Transporté de colère, le fils d’Anchise saisit ses armes. Il réunit ses compagnons et les engage à vendre chèrement leur vie; puis, la petite troupe se dirige vers le centre de la ville. La vue du sang et des cadavres qui jonchent les rues anime les combattants, et un grand nombre de Grecs tombe sous les coups des compagnons d’Énée. Revêtus des dépouilles de ceux qu’ils ont tués sur leur route, les Troyens arrivent au palais de Priam, seul monument épargné par le feu; ils y sont témoins de la mort du vieillard; ils voient Pyrrhus traîner le roi au pied des autels et le percer brutalement de son glaive. Énée, à cette vue, songe à son vieux père. Il n’est plus maître de sa fureur, et il se dispose à faire mourir la fille de Tyndare qu’il aperçoit sur le seuil du temple de Vesta, lorsque la déesse sa mère lui apparaît et lui conseille de fuir.
«Alors, dit Énée, je vois Ilion tout entière s’abîmer dans les flammes et la cité de Neptune s’écrouler de fond en comble. Ainsi, lorsque sur la cime des monts les bûcherons, le fer à la main, s’efforcent à l’envi d’abattre un frêne antique sous les coups redoublés de la hache, l’arbre longtemps menace et balance à chaque secousse son feuillage tremblant jusqu’à ce qu’épuisé peu à peu par ses blessures, il pousse un dernier gémissement et tombe, arraché du sommet de la montagne. Je descends de la citadelle et, conduit par la déesse, je traverse les flammes et les ennemis: les traits me laissent passer et les flammes s’écartent devant moi .» Et, pendant que le bruit de l’incendie, roulant ses tourbillons et dévorant le rempart, devient plus terrible, Énée, prenant son père sur ses épaules, sort de la ville et gagne les montagnes.
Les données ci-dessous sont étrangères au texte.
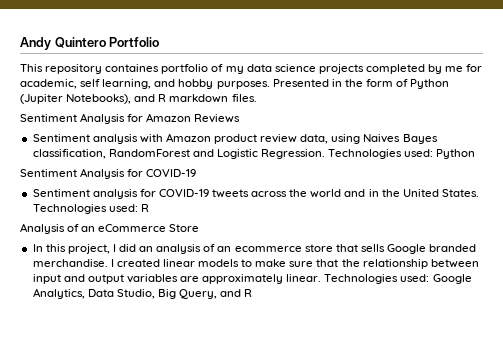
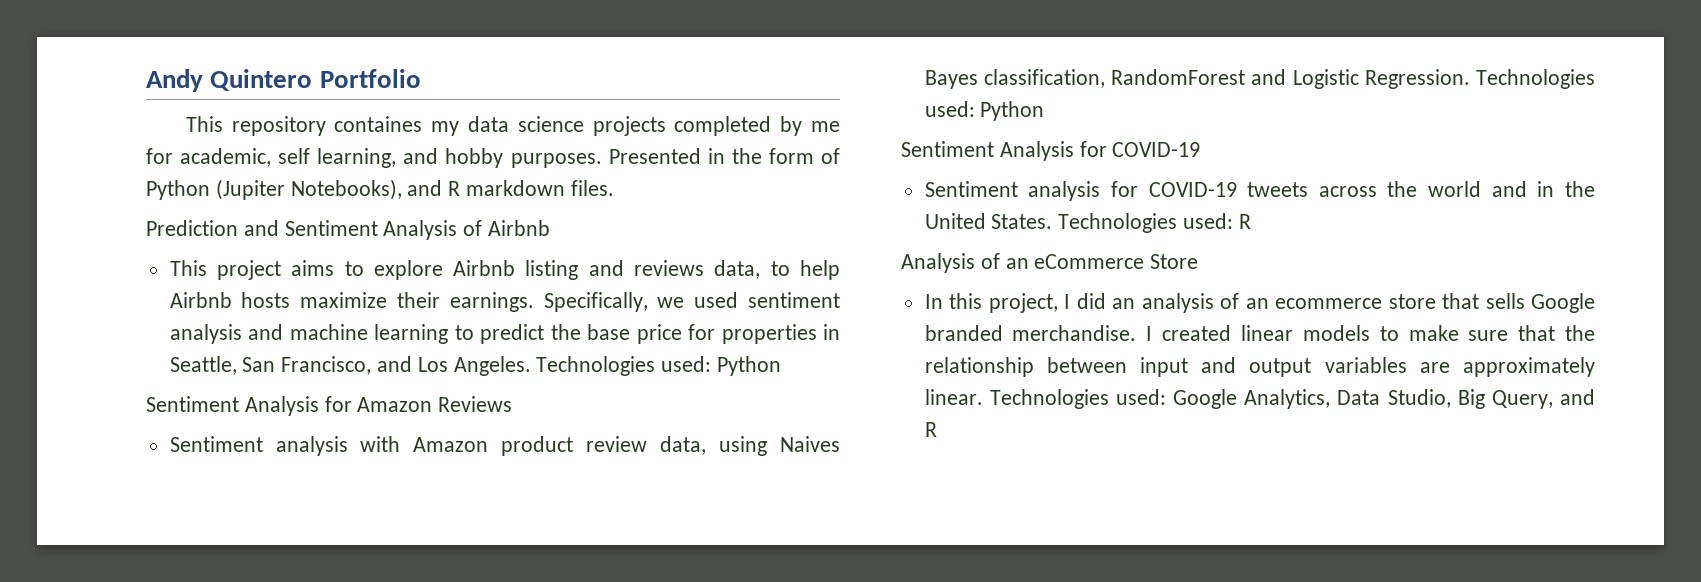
- This repository containes portfolio of my data science projects completed by me for academic, self learning, and hobby purposes.
+ This repository containes my data science projects completed by me for academic, self learning, and hobby purposes.
+ Prediction and Sentiment Analysis of Airbnb
+ This project aims to explore Airbnb listing and reviews data, to help Airbnb hosts maximize their earnings. Specifically, we used sentiment analysis and machine learning to predict the base price for properties in Seattle, San Francisco, and Los Angeles. Technologies used: Python

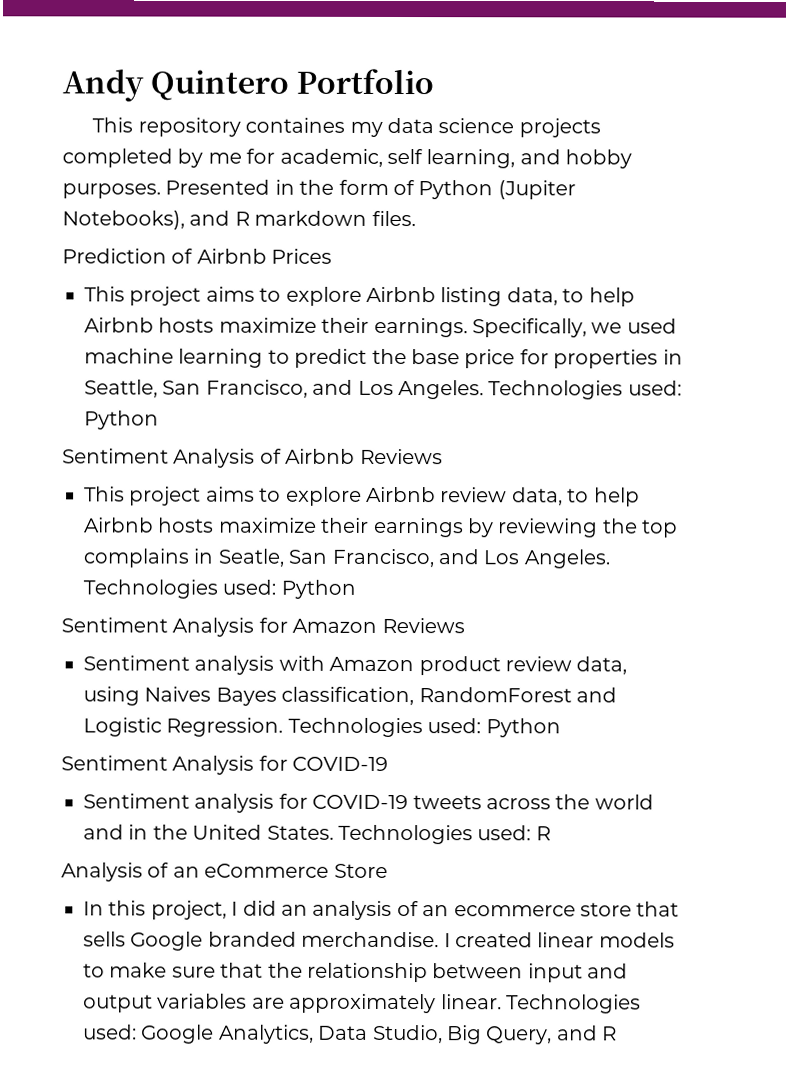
- Prediction and Sentiment Analysis of Airbnb
+ Prediction of Airbnb Prices
- This project aims to explore Airbnb listing and reviews data, to help Airbnb hosts maximize their earnings.
+ This project aims to explore Airbnb listing data, to help Airbnb hosts maximize their earnings.
- Specifically, we used sentiment analysis and machine learning to predict the base price for properties in Seattle, San Francisco, and Los Angeles.
+ Specifically, we used machine learning to predict the base price for properties in Seattle, San Francisco, and Los Angeles.
+ Sentiment Analysis of Airbnb Reviews
+ This project aims to explore Airbnb review data, to help Airbnb hosts maximize their earnings by reviewing the top complains in Seatle, San Francisco, and Los Angeles. Technologies used: Python

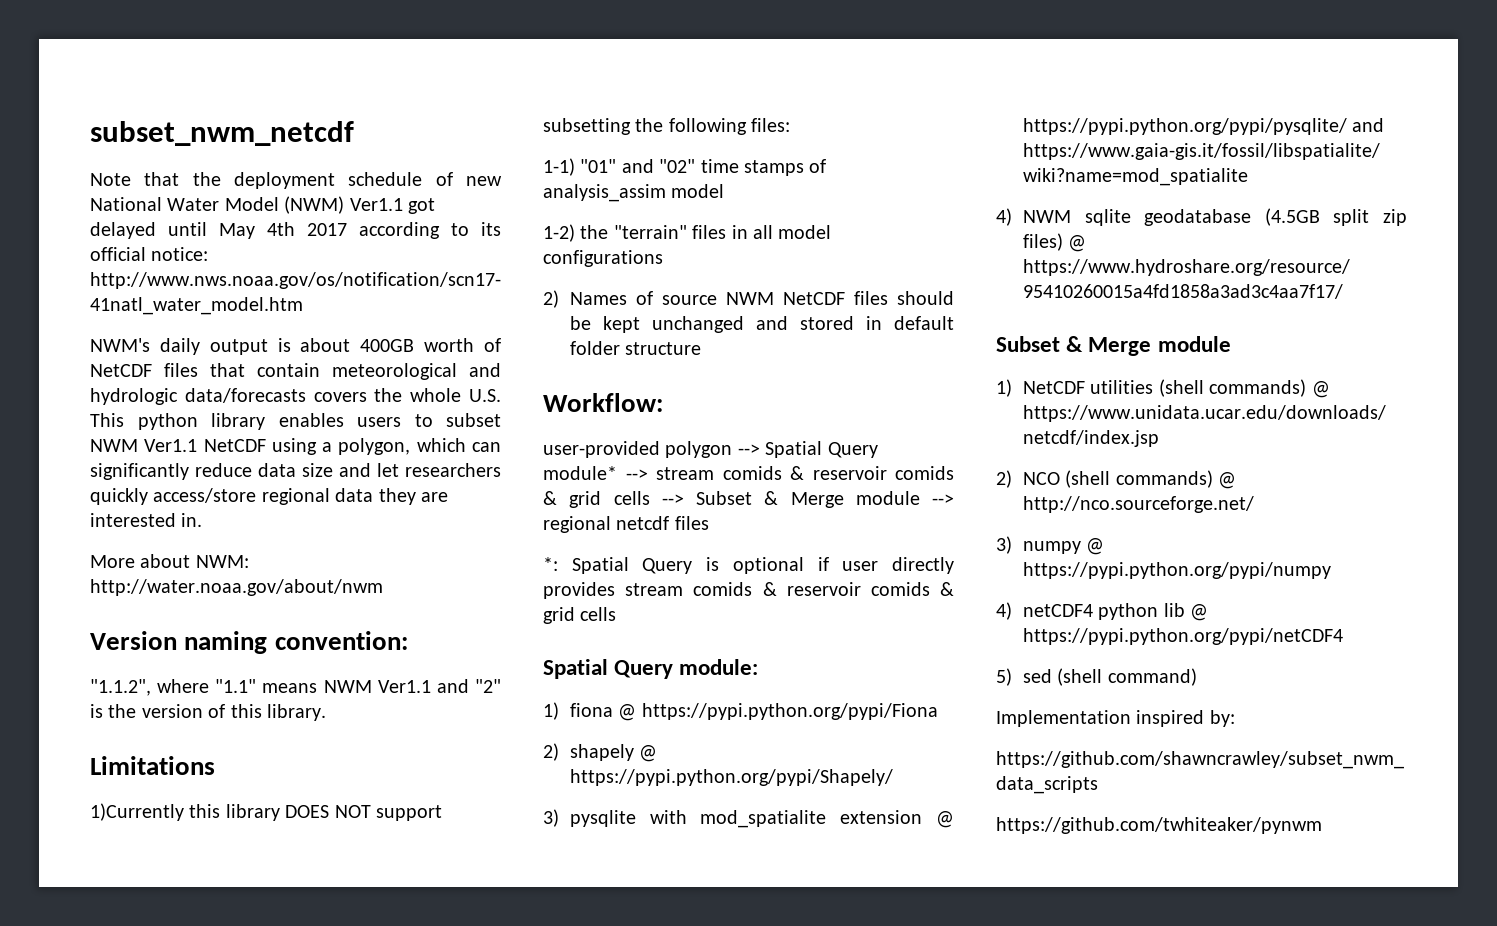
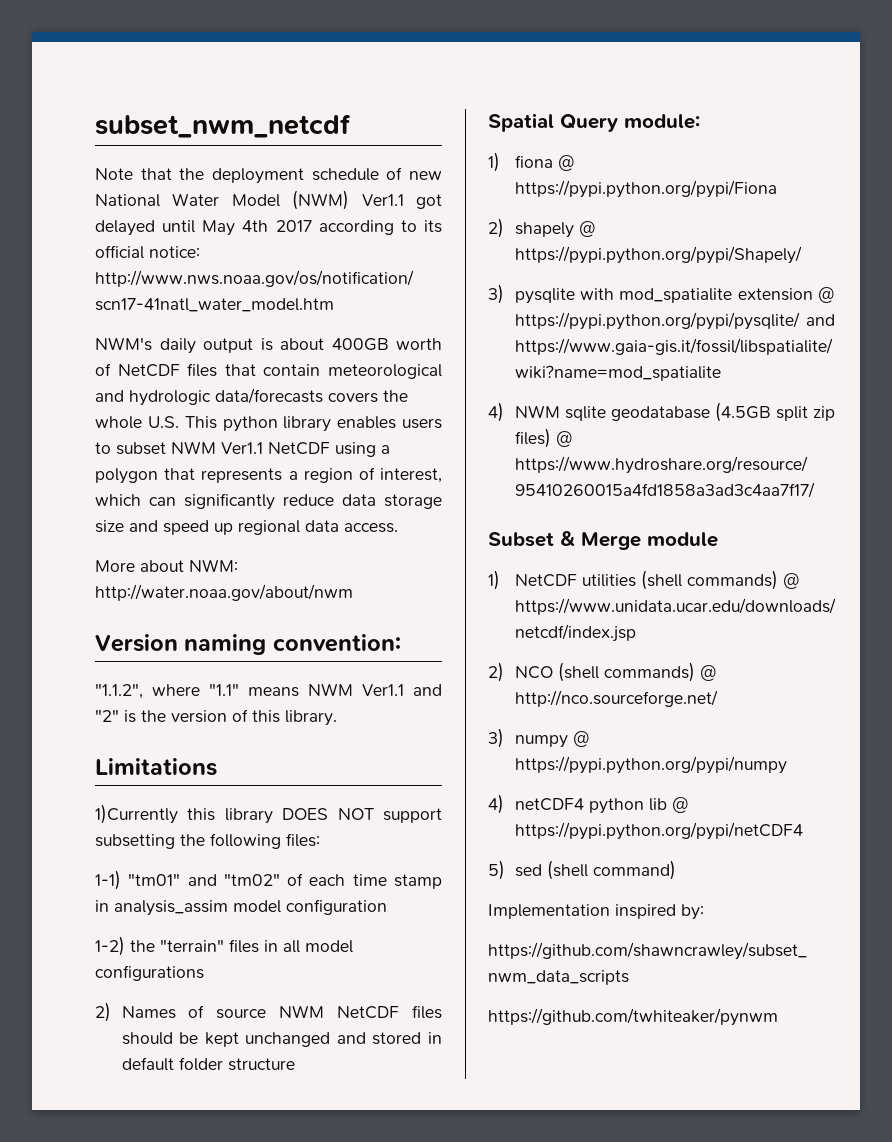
- NWM's daily output is about 400GB worth of NetCDF files that contain meteorological and hydrologic data/forecasts covers the whole U.S. This python library enables users to subset NWM Ver1.1 NetCDF using a polygon, which can significantly reduce data size and let researchers quickly access/store regional data they are interested in.
+ NWM's daily output is about 400GB worth of NetCDF files that contain meteorological and hydrologic data/forecasts covers the whole U.S. This python library enables users to subset NWM Ver1.1 NetCDF using a polygon that represents a region of interest, which can significantly reduce data storage size and speed up regional data access.
- 1-1) "01" and "02" time stamps of analysis_assim model
+ 1-1) "tm01" and "tm02" of each time stamp in analysis_assim model configuration
- Workflow:
- user-provided polygon --> Spatial Query module* --> stream comids & reservoir comids & grid cells --> Subset & Merge module --> regional netcdf files
- *: Spatial Query is optional if user directly provides stream comids & reservoir comids & grid cells

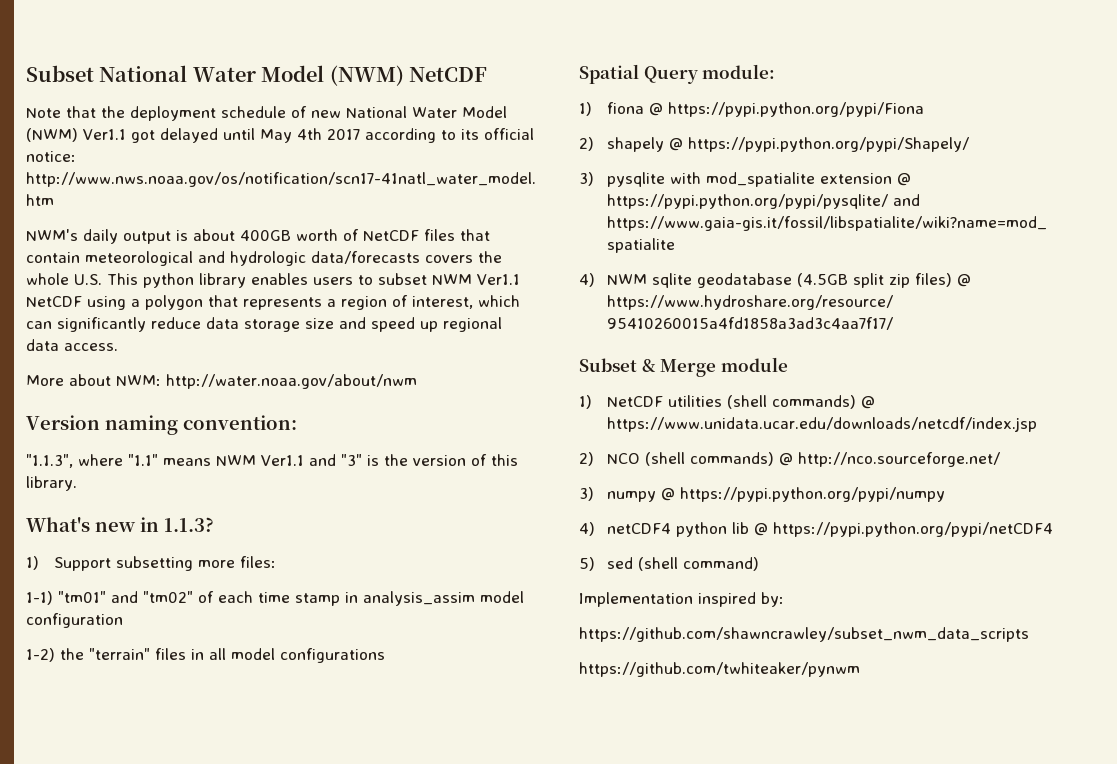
- subset_nwm_netcdf
+ Subset National Water Model (NWM) NetCDF
- "1.1.2", where "1.1" means NWM Ver1.1 and "2" is the version of this library.
+ "1.1.3", where "1.1" means NWM Ver1.1 and "3" is the version of this library.
- Limitations
- 1)Currently this library DOES NOT support subsetting the following files:
+ What's new in 1.1.3?
+ 1) Support subsetting more files:
- 2) Names of source NWM NetCDF files should be kept unchanged and stored in default folder structure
Les Grecs ne trouvaient plus aucune résistance; ils pillaient dans les maisons les meubles les plus précieux et tout ce qui pouvait assouvir leur cupidité. «Enfin, ils livrèrent aux flammes les murailles de Troie et l’ouvrage de Neptune devint ainsi la proie de l’élément destructeur. La cité, réduite en cendres, servit elle-même de tombeau à ses anciens habitants.»